In its ruling, the High Court dismissed claims from a data supplier, The Racing Parnership (TRP), and racecourse owners that so-called 'betting shows' should be protected by copyright in a case brought against a rival provider of data to bookmakers, Sports Information Services (SIS).
Betting shows reflect the average price available for horses from bookmakers in the minutes shortly before the start of a race. They are calculated when a sample of odds offered by on-course bookmakers are fed into an algorithm to determine the average price available on those horses. The information is important to betting companies not present at the race course as it helps them to set their own odds on the horses running.
In its ruling the High Court described betting shows as "vital information" that "offer the best indication as to the likely 'starting price' for each horse in the race", which is only determined once a race has begun and on which many horseracing bets are based.
The court said that betting shows data, together with other raceday information such as the weather conditions, state of the course and changes in jockeys, has "commercial value", albeit only for "a matter of minutes".

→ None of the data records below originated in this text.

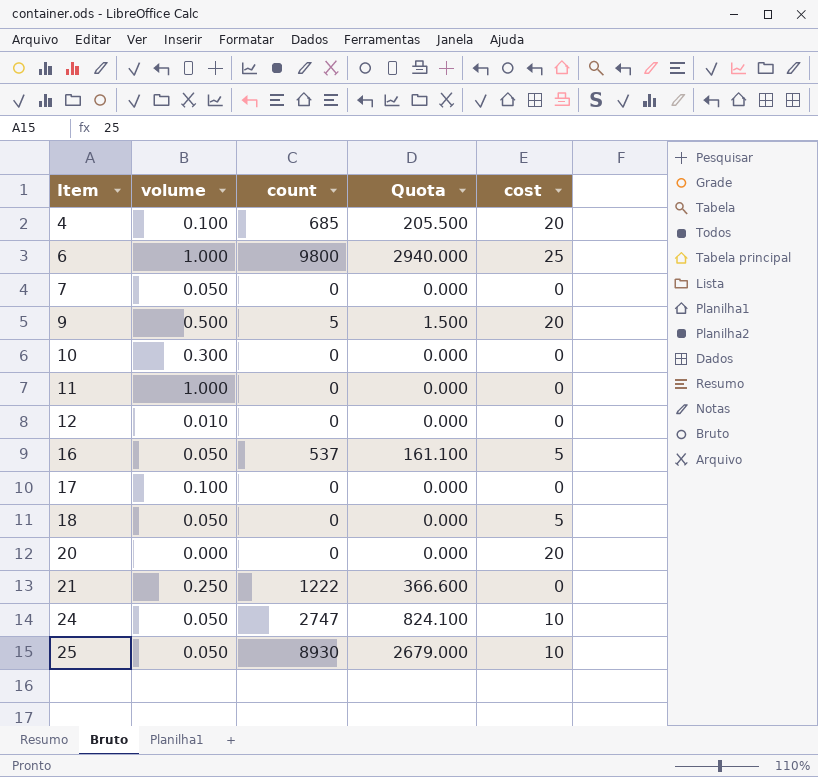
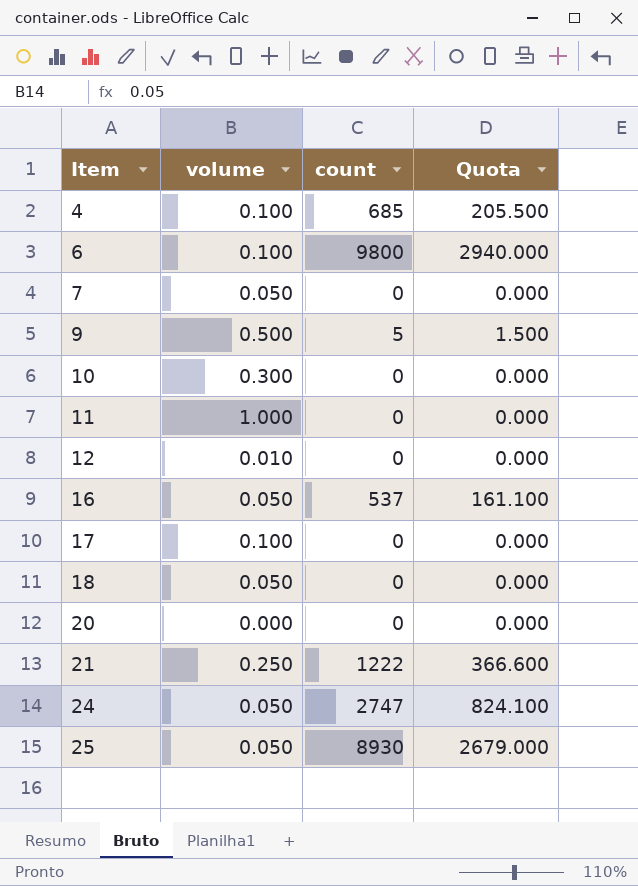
column cost | position: 5 -> none
6 | volume: 1.000 -> 0.100

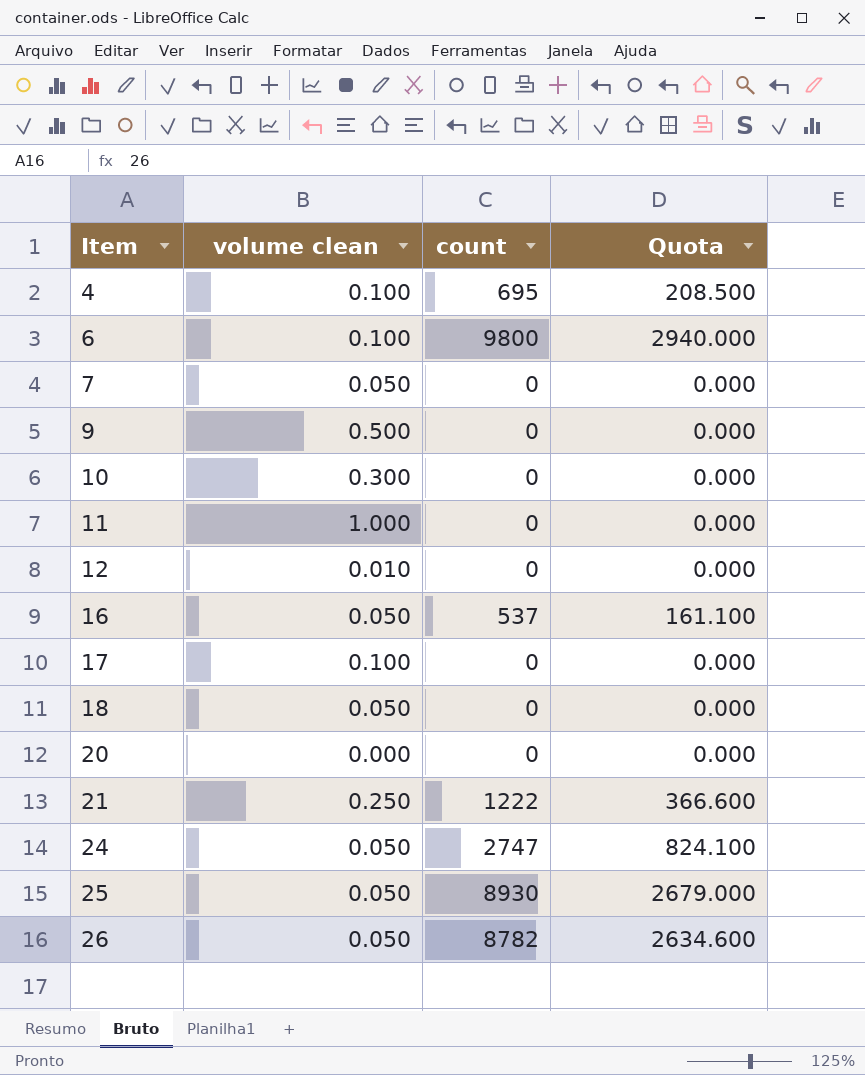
column name: volume -> volume clean
4 | count: 685 -> 695
4 | Quota: 205.500 -> 208.500
9 | count: 5 -> 0
9 | Quota: 1.500 -> 0.000
row 26: none -> 0.050 | 8782 | 2634.600

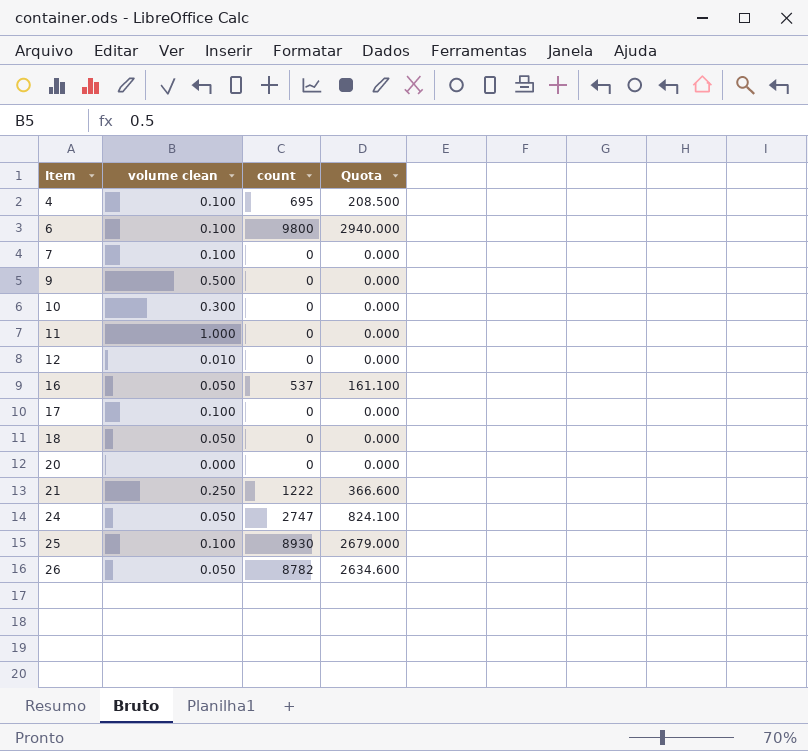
7 | volume clean: 0.050 -> 0.100
25 | volume clean: 0.050 -> 0.100

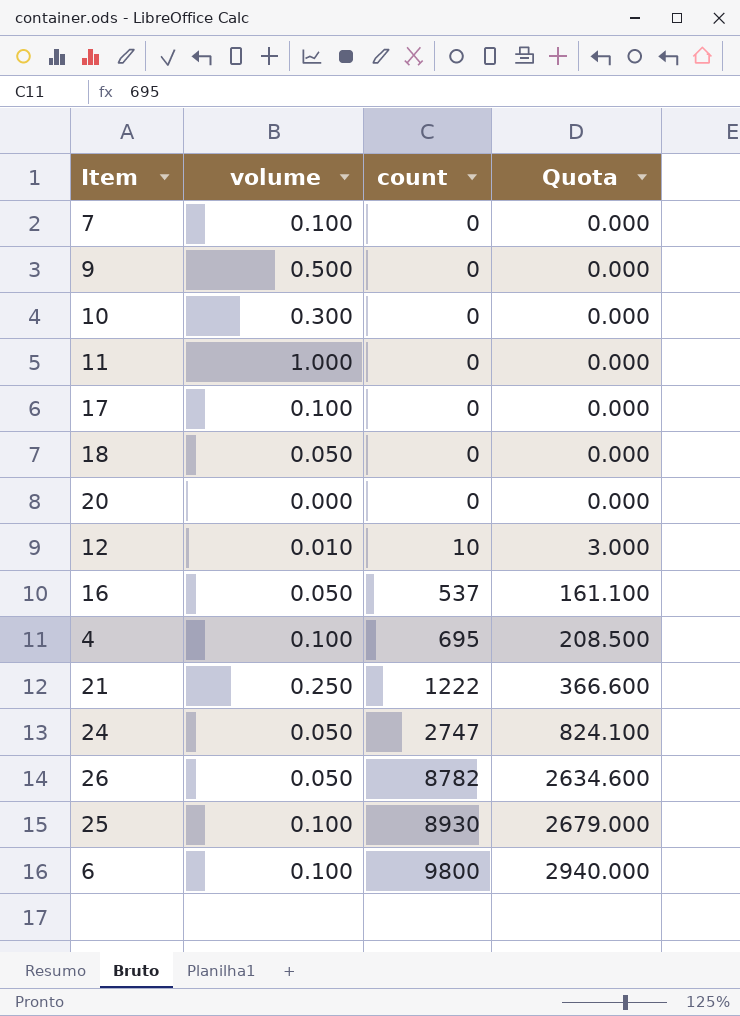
row order: Item ascending -> count ascending
column name: volume clean -> volume
12 | count: 0 -> 10
12 | Quota: 0.000 -> 3.000

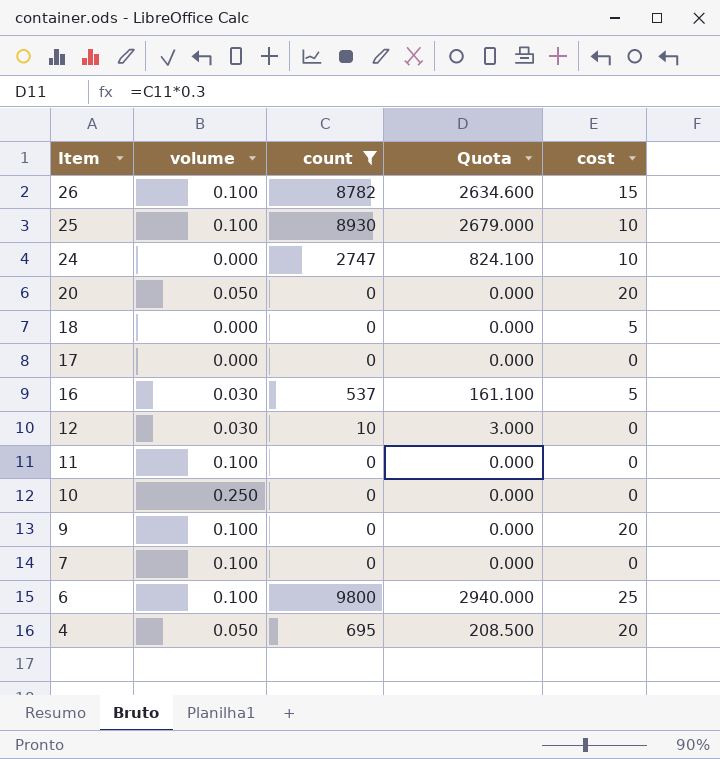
filter: none -> count != 1222
row order: count ascending -> Item descending
column cost | position: none -> 5
26 | volume: 0.050 -> 0.100
24 | volume: 0.050 -> 0.000
20 | volume: 0.000 -> 0.050
18 | volume: 0.050 -> 0.000
17 | volume: 0.100 -> 0.000
16 | volume: 0.050 -> 0.030
12 | volume: 0.010 -> 0.030
11 | volume: 1.000 -> 0.100
10 | volume: 0.300 -> 0.250
9 | volume: 0.500 -> 0.100
4 | volume: 0.100 -> 0.050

However, in considering whether copyright subsists in the betting shows calculated, the court found parallels with the circumstances of a dispute ruled on in 1994 involving Bookmakers' Afternoon Greyhound Services (BAGS) when it claimed that copyright subsisted in forecast dividends calculated at greyhound meetings. Those claims were rejected on the basis that insufficient skill, labour and judgment were used to calculate the dividends as they were derived from a computer-programmed formula that could be used on repeat.
Mr Justice Zacaroli ruled similarly in the case of the claims that copyright subsists in the betting shows data.
"While I accept that there is some level of skill and judgment involved in the selection of the bookmakers to be included in the sample, so that copyright might subsist in a list of the bookmakers included within the sample, it does not follow that copyright subsists in the betting shows," Mr Justice Zacaroli said.
"In my judgment, the skill and judgment which goes into creating the sample is akin to the skill and judgment which went into the creation of the formula in the BAGS case. Accordingly, while copyright might subsist in a list of the names selected for inclusion in the sample, the process of arriving at each price was (in the words of [the judge] in the BAGS case) 'pure routine work', involving no sufficient skill, labour and judgment," he said.
In the case, TRP also claimed that SIS had breached its database rights by extracting or re-utilising betting shows data from a database of betting information gathered from on-course bookmakers. However, the court said SIS had not "adopted and retransmitted any part of the betting shows". It accepted SIS' arguments, which included that it had at most consulted information distributed by the Press Association (PA) on behalf of the TRP which PA generated from a selection of sample entries in the database but which the court accepted was "separate and distinct" from the database entries.
However, the court ruled that SIS was liable for a breach of confidence in the way it used the raceday data.
SIS obtained the raceday data from the Tote, but the court considered that there is "a substantial commercial value in the information, provided it is disseminated to off-course bookmakers as soon as possible" and that this meant the data had the necessary quality of confidence about it to merit protecting TRP's exclusive rights to use that data.
The court said the Tote should have known the raceday data it shared with SIS was "acquired in circumstances importing an obligation of confidence, so that it could not be used … for the purposes of fixed-odds betting" and that SIS should have been aware of the confidentiality of the information and that there had been detriment to TRP and the racecourse owners stemming from SIS' unauthorised supply of a rival data feed to bookmakers which used that confidential data.